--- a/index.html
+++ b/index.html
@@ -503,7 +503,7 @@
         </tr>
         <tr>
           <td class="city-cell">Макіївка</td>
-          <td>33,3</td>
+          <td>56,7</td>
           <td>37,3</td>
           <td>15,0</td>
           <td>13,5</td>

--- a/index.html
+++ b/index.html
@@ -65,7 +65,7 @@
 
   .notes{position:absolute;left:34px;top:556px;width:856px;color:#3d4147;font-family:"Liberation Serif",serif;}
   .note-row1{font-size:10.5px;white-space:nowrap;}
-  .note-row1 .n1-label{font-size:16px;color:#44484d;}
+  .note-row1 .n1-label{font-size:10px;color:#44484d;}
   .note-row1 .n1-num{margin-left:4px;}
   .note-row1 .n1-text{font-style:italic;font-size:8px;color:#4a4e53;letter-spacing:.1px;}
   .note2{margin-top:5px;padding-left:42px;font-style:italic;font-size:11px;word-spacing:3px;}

-------

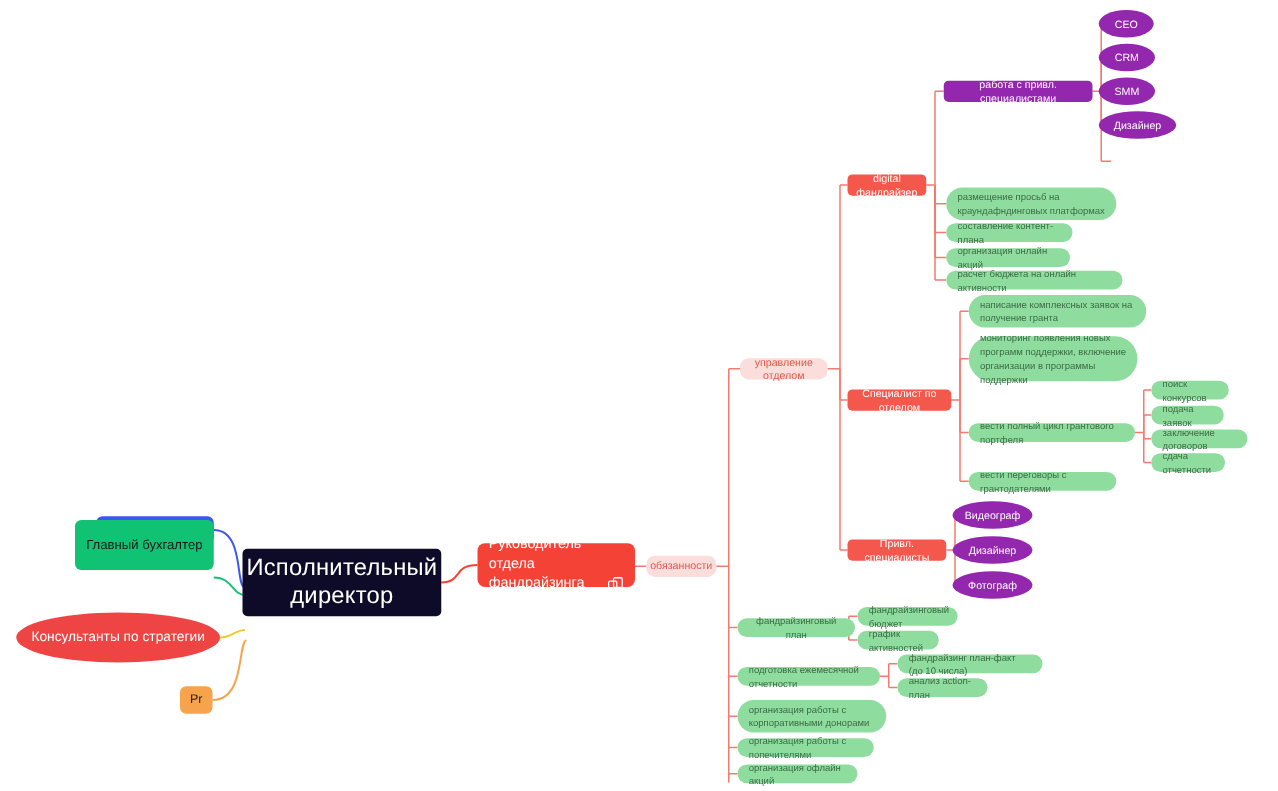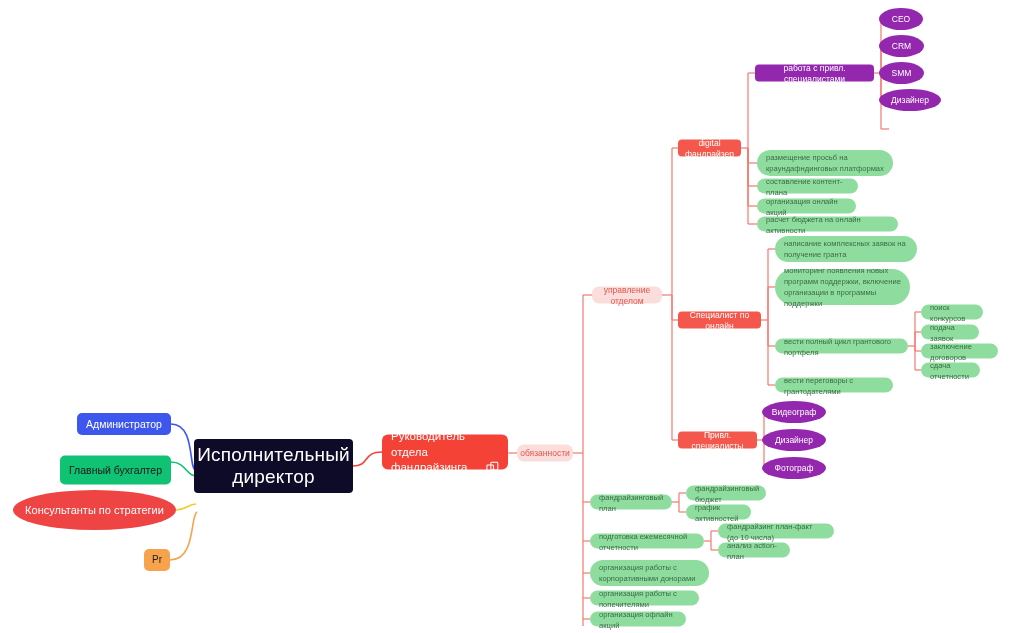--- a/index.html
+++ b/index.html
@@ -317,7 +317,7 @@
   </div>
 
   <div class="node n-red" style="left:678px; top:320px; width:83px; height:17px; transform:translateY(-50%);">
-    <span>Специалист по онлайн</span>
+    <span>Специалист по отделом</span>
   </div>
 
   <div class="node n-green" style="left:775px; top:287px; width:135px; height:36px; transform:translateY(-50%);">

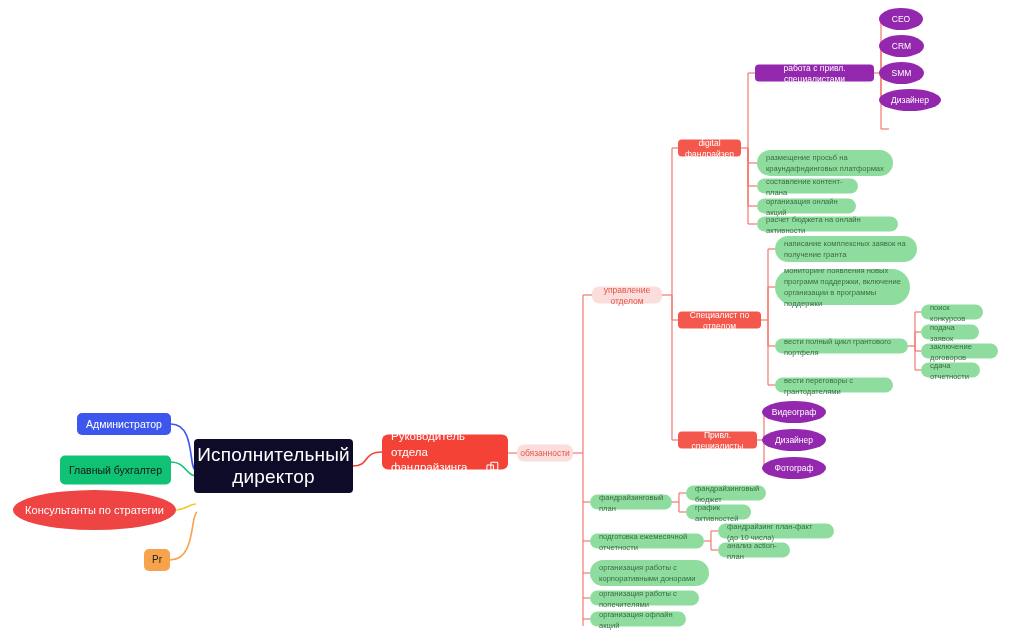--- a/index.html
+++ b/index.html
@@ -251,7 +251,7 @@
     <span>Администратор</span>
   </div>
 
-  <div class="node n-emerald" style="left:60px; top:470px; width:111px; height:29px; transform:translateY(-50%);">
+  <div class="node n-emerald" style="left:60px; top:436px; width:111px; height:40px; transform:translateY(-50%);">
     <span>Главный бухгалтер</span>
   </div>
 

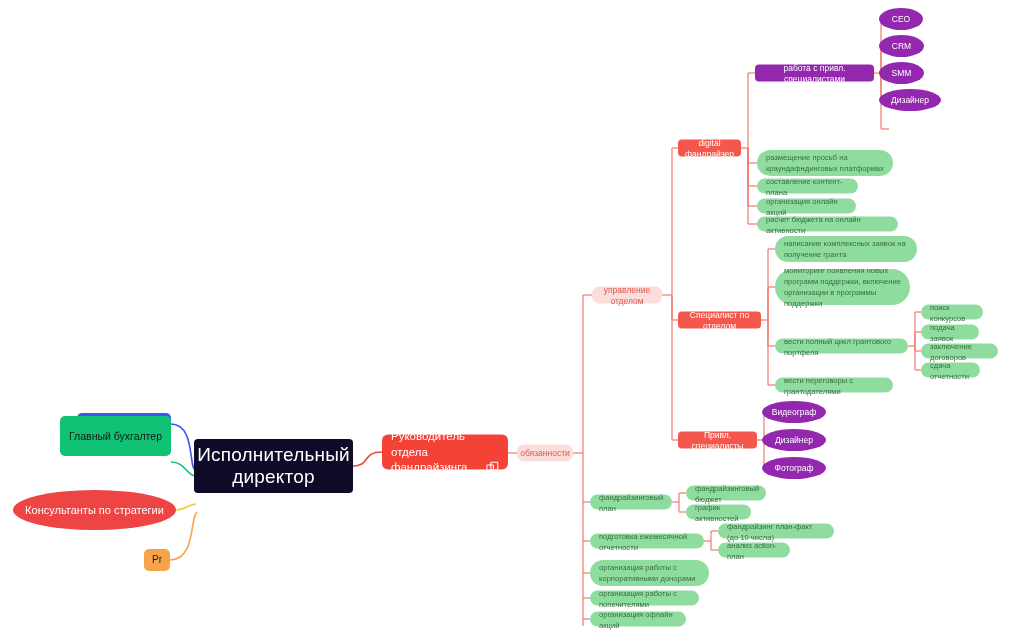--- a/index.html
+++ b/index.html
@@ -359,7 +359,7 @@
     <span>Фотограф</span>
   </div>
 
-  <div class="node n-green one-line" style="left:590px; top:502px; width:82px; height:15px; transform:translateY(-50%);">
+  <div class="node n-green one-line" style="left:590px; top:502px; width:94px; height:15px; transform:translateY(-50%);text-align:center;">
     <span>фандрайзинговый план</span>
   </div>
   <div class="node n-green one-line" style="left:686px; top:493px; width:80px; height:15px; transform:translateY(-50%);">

-------

Within the entries above, work out the number of lines that include the string "span" and give only that.

6